Paragraph (b) must be construed in conjunction with paragraph (a). Thus construed, it modifies that part of paragraph (a) which refers to sentences for less than a year and not that which refers to the nature of the crime committed. Paragraph (a) is comprehensive, making no distinction between crimes against property and other classes of crimes. By the terms of this clause (paragraph [a]), all persons convicted of crime of whatever nature and sentenced to one year or more are disqualified to vote. But it makes two exceptions each of which is independent of the other, to wit: (1) when the penalty imposed is less than one year and (2) when pardon is granted. Paragraph (b) qualifies or further limits the first exceptions but not the second. It creates an exception to the exception of paragraph (a) that persons sentenced to less than one year may vote. It is not meant to say that conviction for a crime against property bars the convict from voting irrespective of the penalty and irrespective of whether or not pardon has been granted. Construing paragraphs (a) and (b) together, as stated, they should read thus: Absolute pardon for any crime for which one year of imprisonment or more was meted out restores the prisoner to his political rights. Where the penalty is less than one year, disqualification does not attach, except when the crime committed is one against property, in which case, the prisoner has to have a pardon, as in the cases provided in paragraph (a), if he is to be allowed to vote. For illustrations: (1) A was prosecuted for physical injuries and condemned to suffer 10 months imprisonment. Though not pardoned, he is not, under paragraph (a), disqualified. (2) B was prosecuted for theft and sentenced to imprisonment for 10 months. Under paragrap (b) he may not vote unless he is pardoned. (3) C was prosecuted and sentenced to four years for physical injuries or estafa.
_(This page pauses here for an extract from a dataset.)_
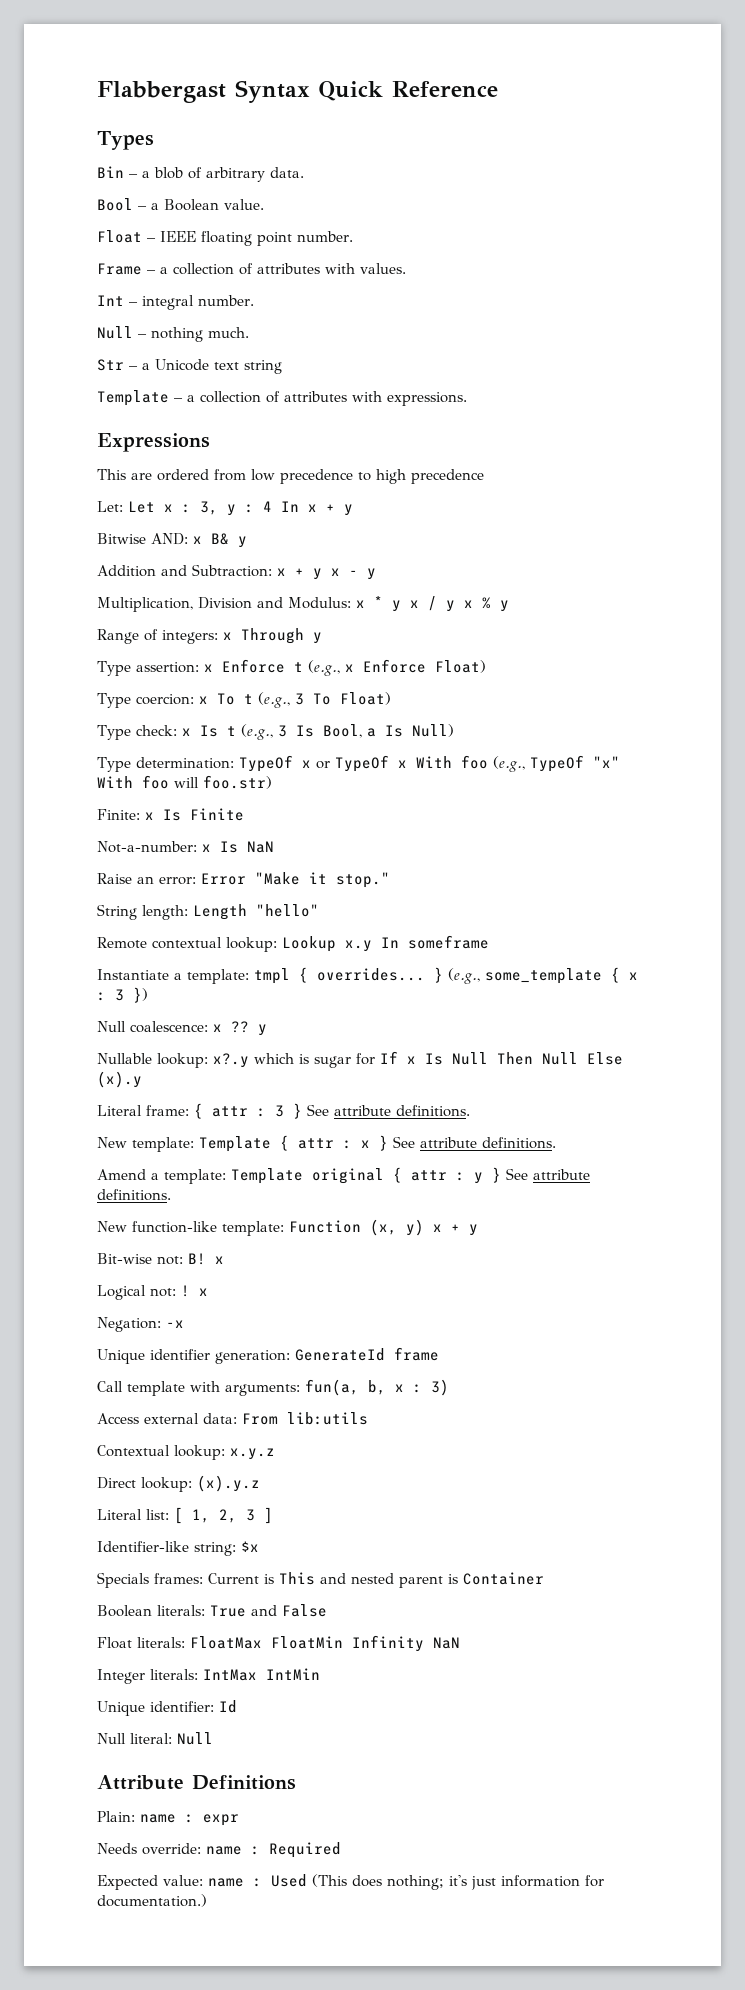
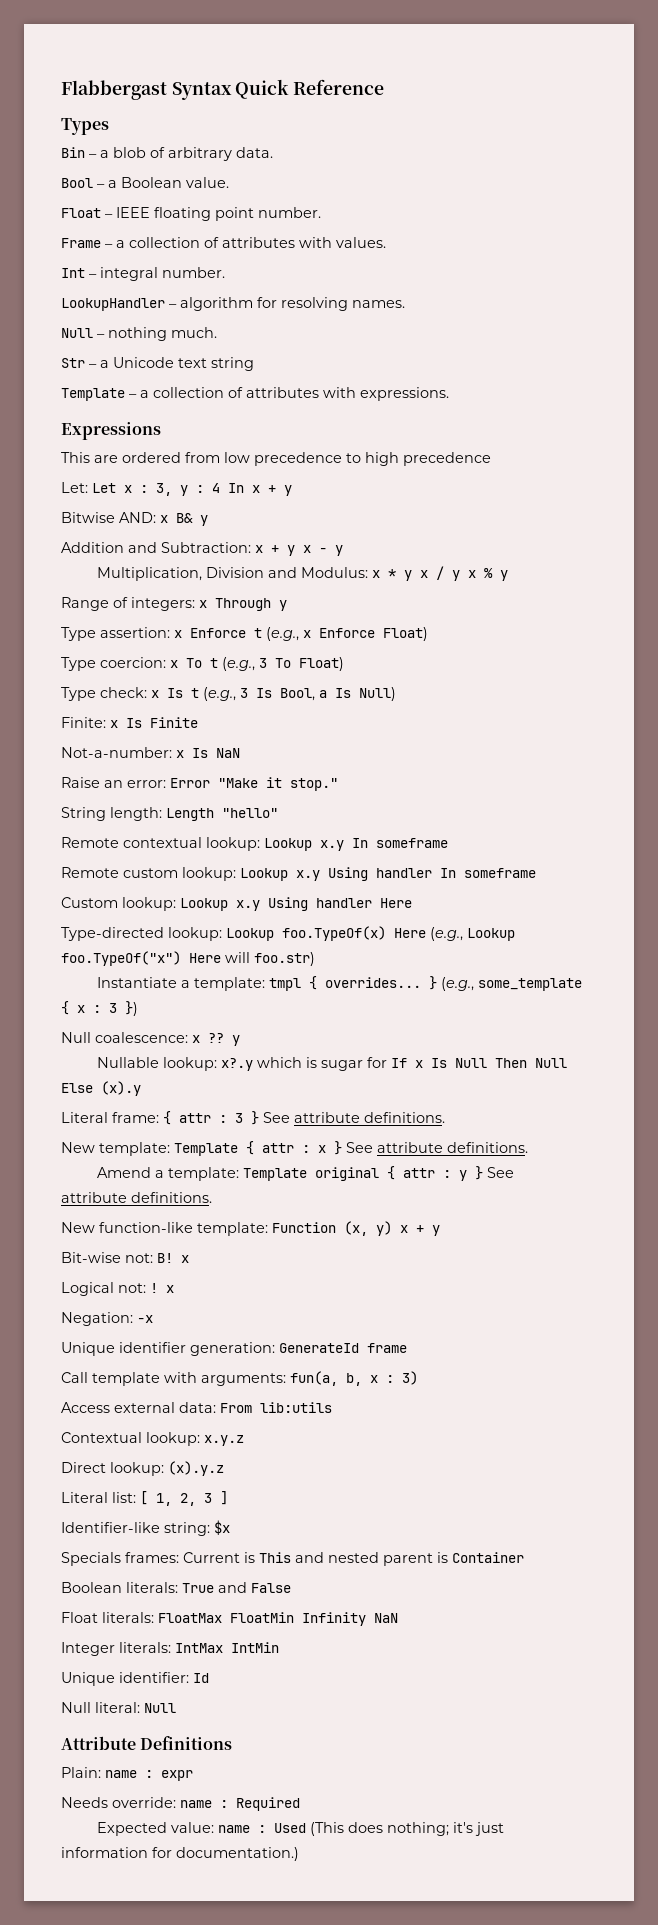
(254, 300) none -> [61,297,405,311] // LookupHandler – algorithm for resolving names.
[97,755,620,772] [97,775,272,789] // Type determination: TypeOf x or TypeOf x With foo (e.g., TypeOf "x" With foo will foo.str) -> (396, 694) none
(489, 942) none -> [61,867,536,881] [61,897,412,911] [61,926,515,941] [61,951,315,966] // Remote custom lookup: Lookup x.y Using handler In someframe // Custom lookup: Lookup x.y Using handler Here // Type-directed lookup: Lookup foo.TypeOf(x) Here (e.g., Lookup foo.TypeOf("x") Here will foo.str)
C has to be pardoned if he is to exercise the right of suffrage. This is the class of cases envisaged by paragraph (a); the nature of the crime is immaterial.
Carried to its logical conclusion, the appellant’s interpretation of section 99 of Republic Act No. 180 as amended would lead to absurd consequences. Under this interpretation, the right to vote of a person who has been sentenced to one month for stealing one peso is beyond restoration by the Chief Executive, while one who has been found guilty of the most heinous crime in the statute book and sentenced to death could recover his political rights through executive clemency.
But, it would be asked, why should paragraph (b) discriminate against crimes against property? And why should it confine itself to crimes punishable with less than one year imprisonment?
The answer is that major crimes always involve a high degree of moral turpitude. When it comes to lesser crimes, or rather crimes punishable with lighter penalty, the concept is reversed. Petty thefts and petty deceits and embezzlement always involve dishonesty and are reprehensible, while assaults and battery, calumnies, violations of municipal ordinance and traffic regulations, are, more likely than not, the products of violent passion or emotion, negligence or ignorance of law.
It is argued that "had the law intended to extend the effects of plenary pardon to those kinds of persons, the law would have so stated." As has been seen, paragraph (a) is all-embracing and it would be more logical to say that if the Congress had intended to exclude crimes against property from the benefits of a plenary pardon, it would have said so directly and explicitly in the same paragraph.
The appealed judgment of the lower court is, therefore, affirmed with costs against the Appellant.
Paras, C.J., Pablo, Bengzon, Padilla, Montemayor, Bautista Angelo and Labrador, JJ., concur.